Raimondo’s 2020 spending plan includes provisions to reduce Rhode Island’s health insurance premiums through HSRI with a reinsurance program and to establish a state-level individual mandate, replacing the federal mandate’s tax penalty, zeroed out by Republican-backed tax changes that took effect last year.
In July, the Market Stability Workgroup reported a reinsurance program that would cut health care rates by 10% would cost $26 million, with $15 million funded through pass-through savings and another $11 million needed before moving forward.
Since the federal tax penalty for not enrolling in health insurance was eliminated, members of the group have expressed concern that the state’s national record-high 96% health insurance enrollment could be in jeopardy.
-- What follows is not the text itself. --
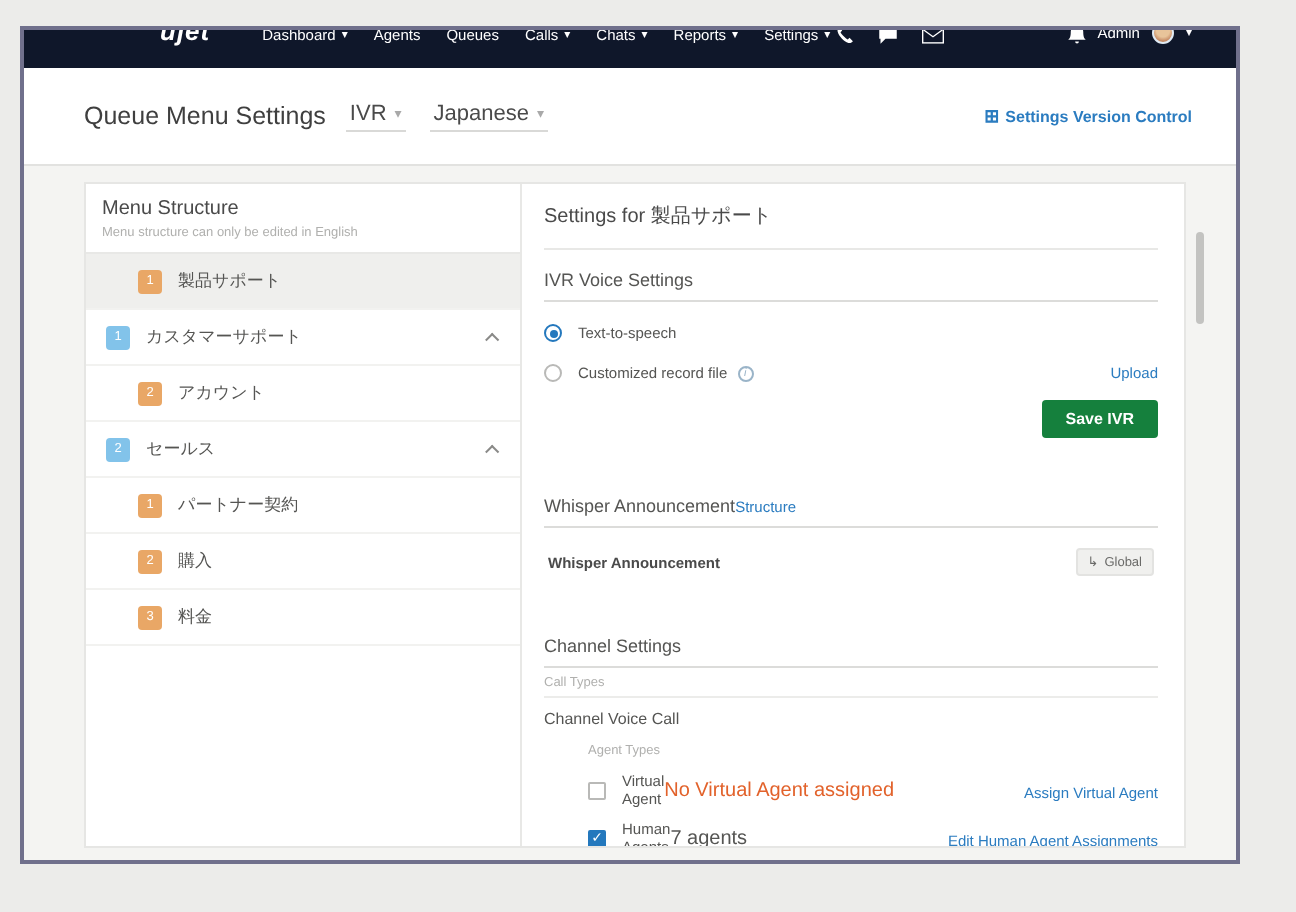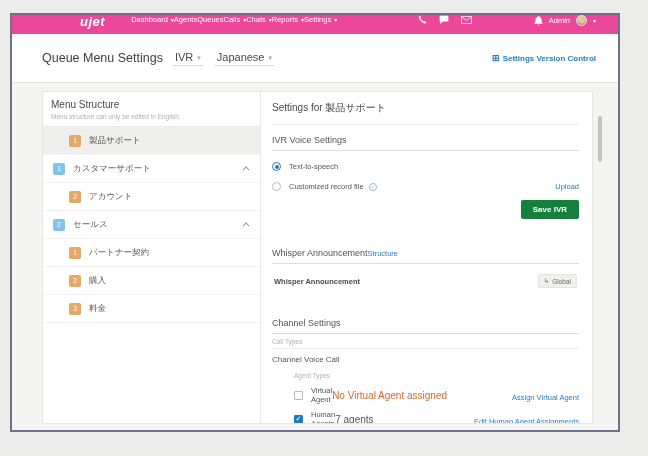"ujet" .navbar { align-items: flex-start -> flex-end; background: #ec4899 -> #0f172a; padding: 0 22px 0 68px -> 0 22px 12px 68px }
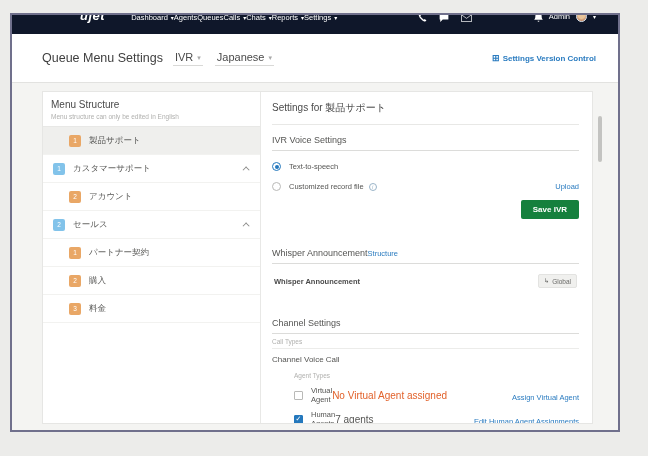"Dashboard" .nav-items { gap: none -> 13px }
The proposed state penalty for those uninsured would be $695 for adults and $347 for children, or 2.5% of household income, whichever is higher.
And another piece of the puzzle to providing quality, affordable health care looms, says Sherman.
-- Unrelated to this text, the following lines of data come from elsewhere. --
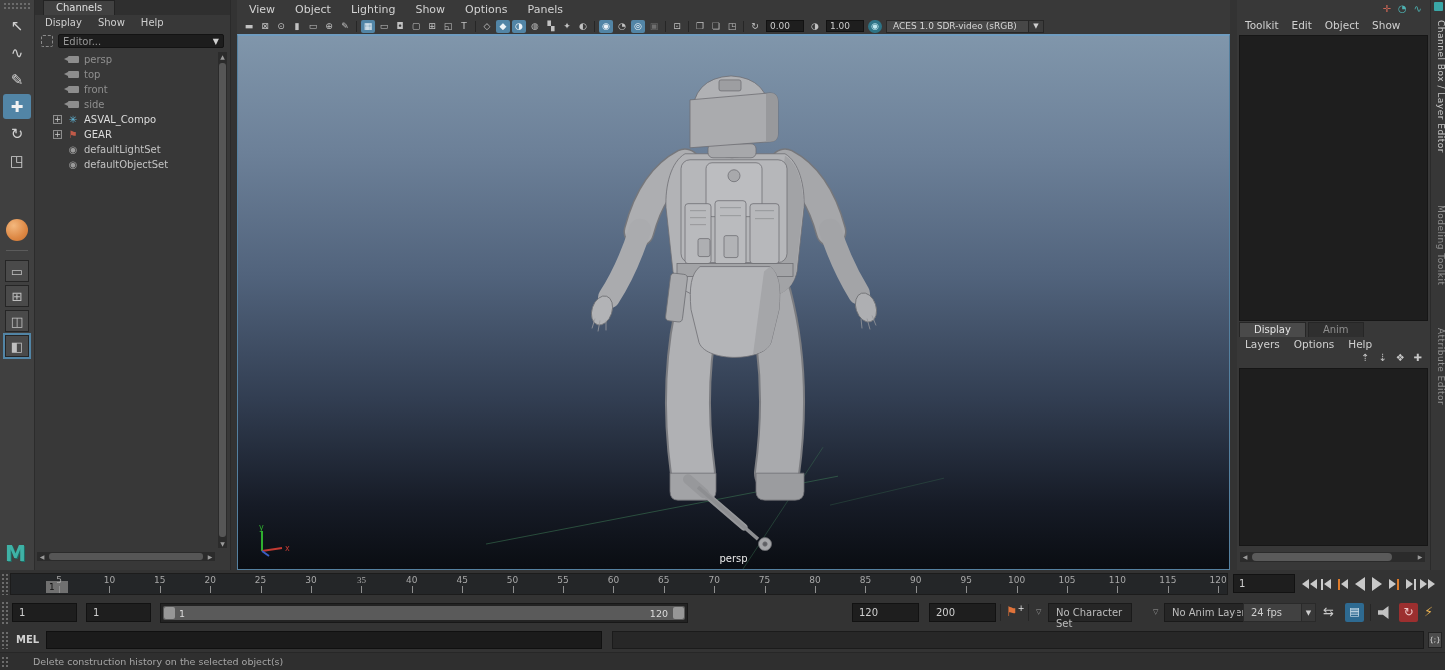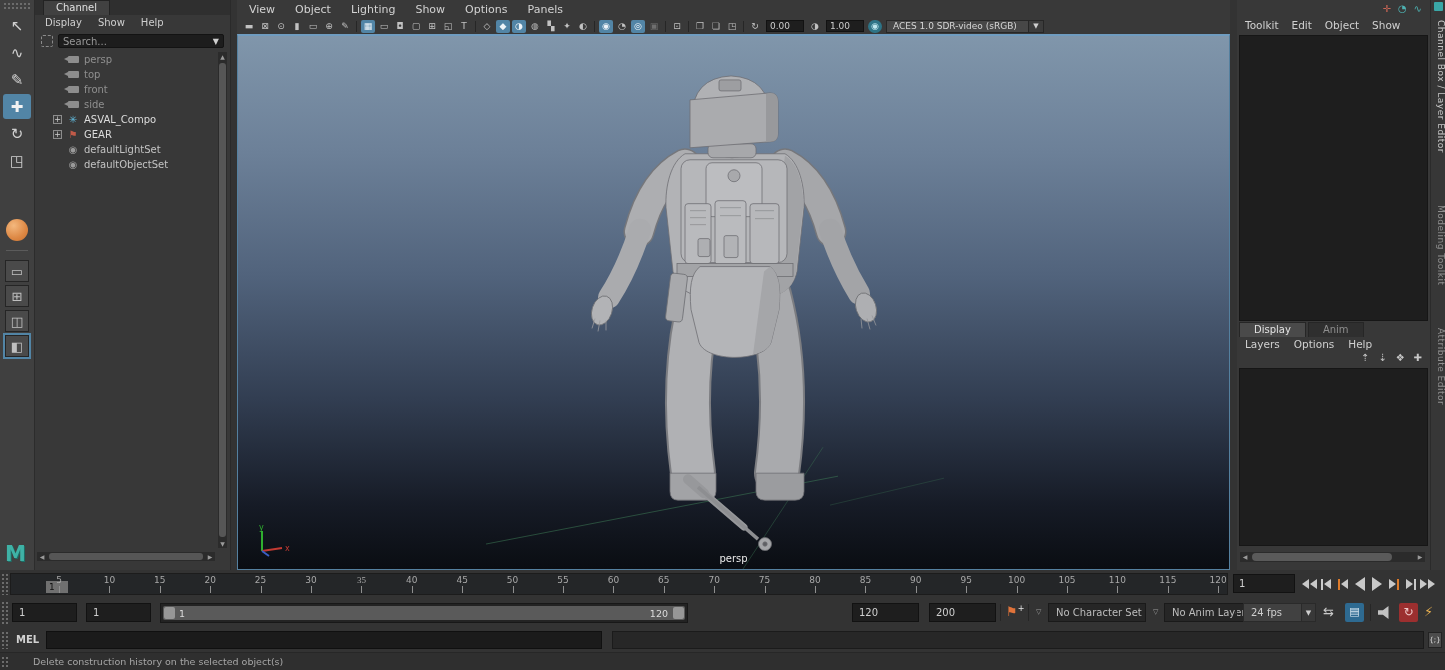"Channel" div { text: Channel -> Channels }
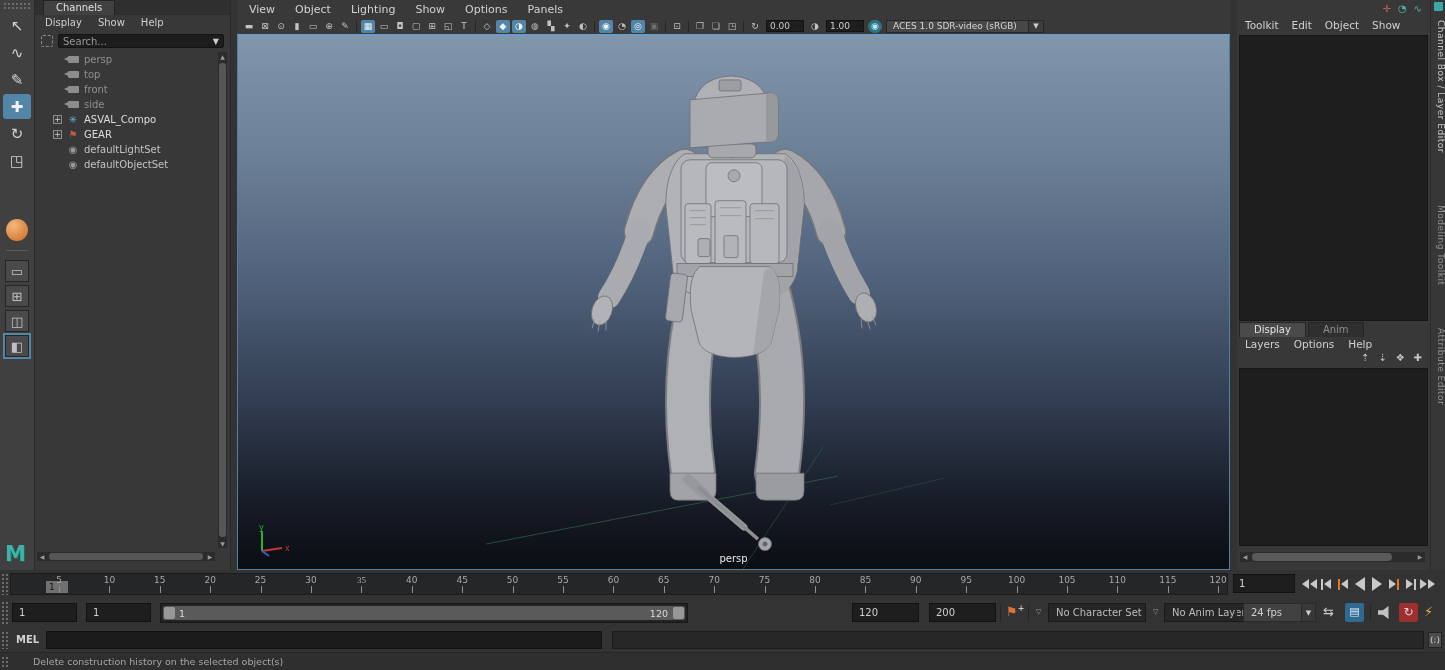"Search..." span { text: Search -> Editor }
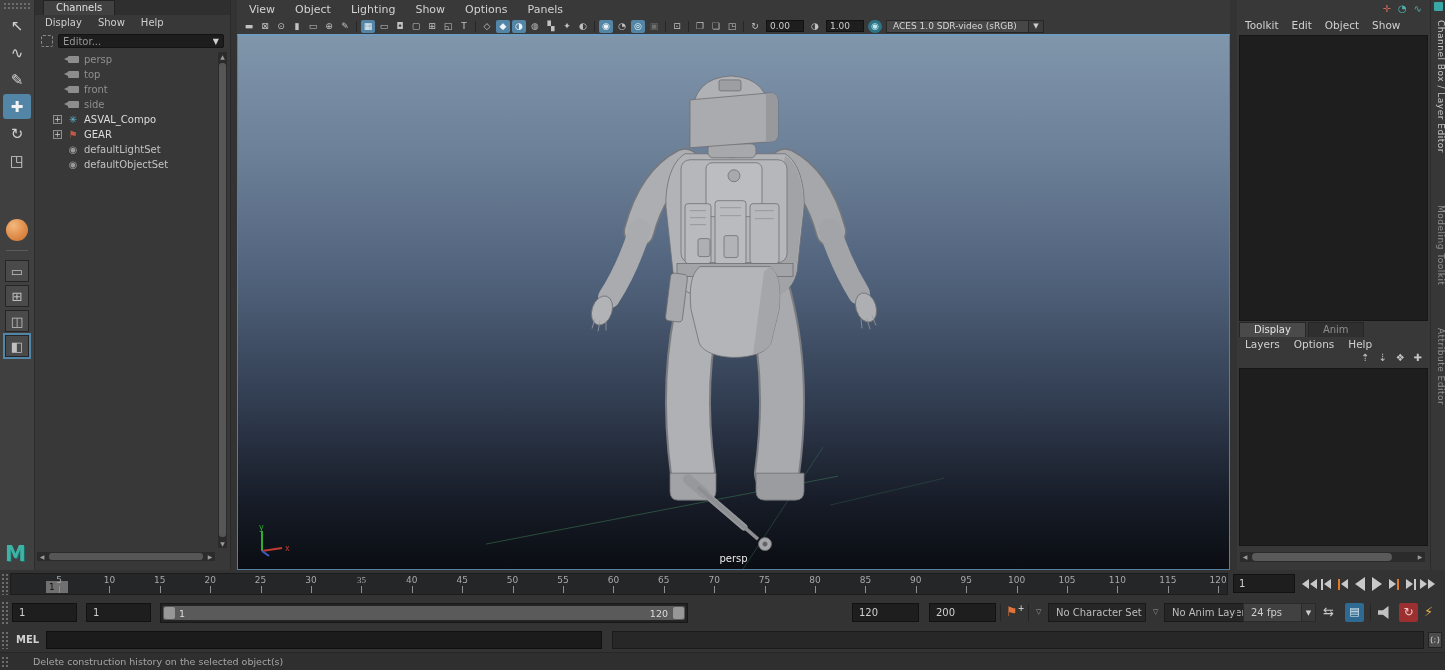"No Character Set" div.combo-field { width: 98px -> 84px }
“You still need to get at the underlying trend of the cost of health care,” he said.
A step in that direction began in February, when Raimondo and OHIC pledged to hold per capita health care spending increases for the consumer, Medicare and Medicaid segments at 3.2% annually, from 2019 through 2022.
Raimondo’s executive order to that effect was backed by the pledges of 13 Rhode Island insurers, hospital systems, trade organizations and state agencies.
Sherman is rightfully proud of HSRI’s progress, even though the long-term goal of self-sufficiency remains elusive.
“It is still the plan and we have made great progress” toward the goal, he said. “While we have improved each year, federal policy and market changes have created challenges … that have required time, energy and resources necessary to maintain access to affordable health insurance.”
Continuing to attract new businesses to the exchange “is an important part of our future,” Sherman acknowledged. “Other factors beyond the number of businesses do matter, such as the size of the businesses that sign up, as well as maintaining a very high retention rate.
“While it is sometimes difficult to get people to try something new,” he said, when employers see what’s offered, “They are very receptive.”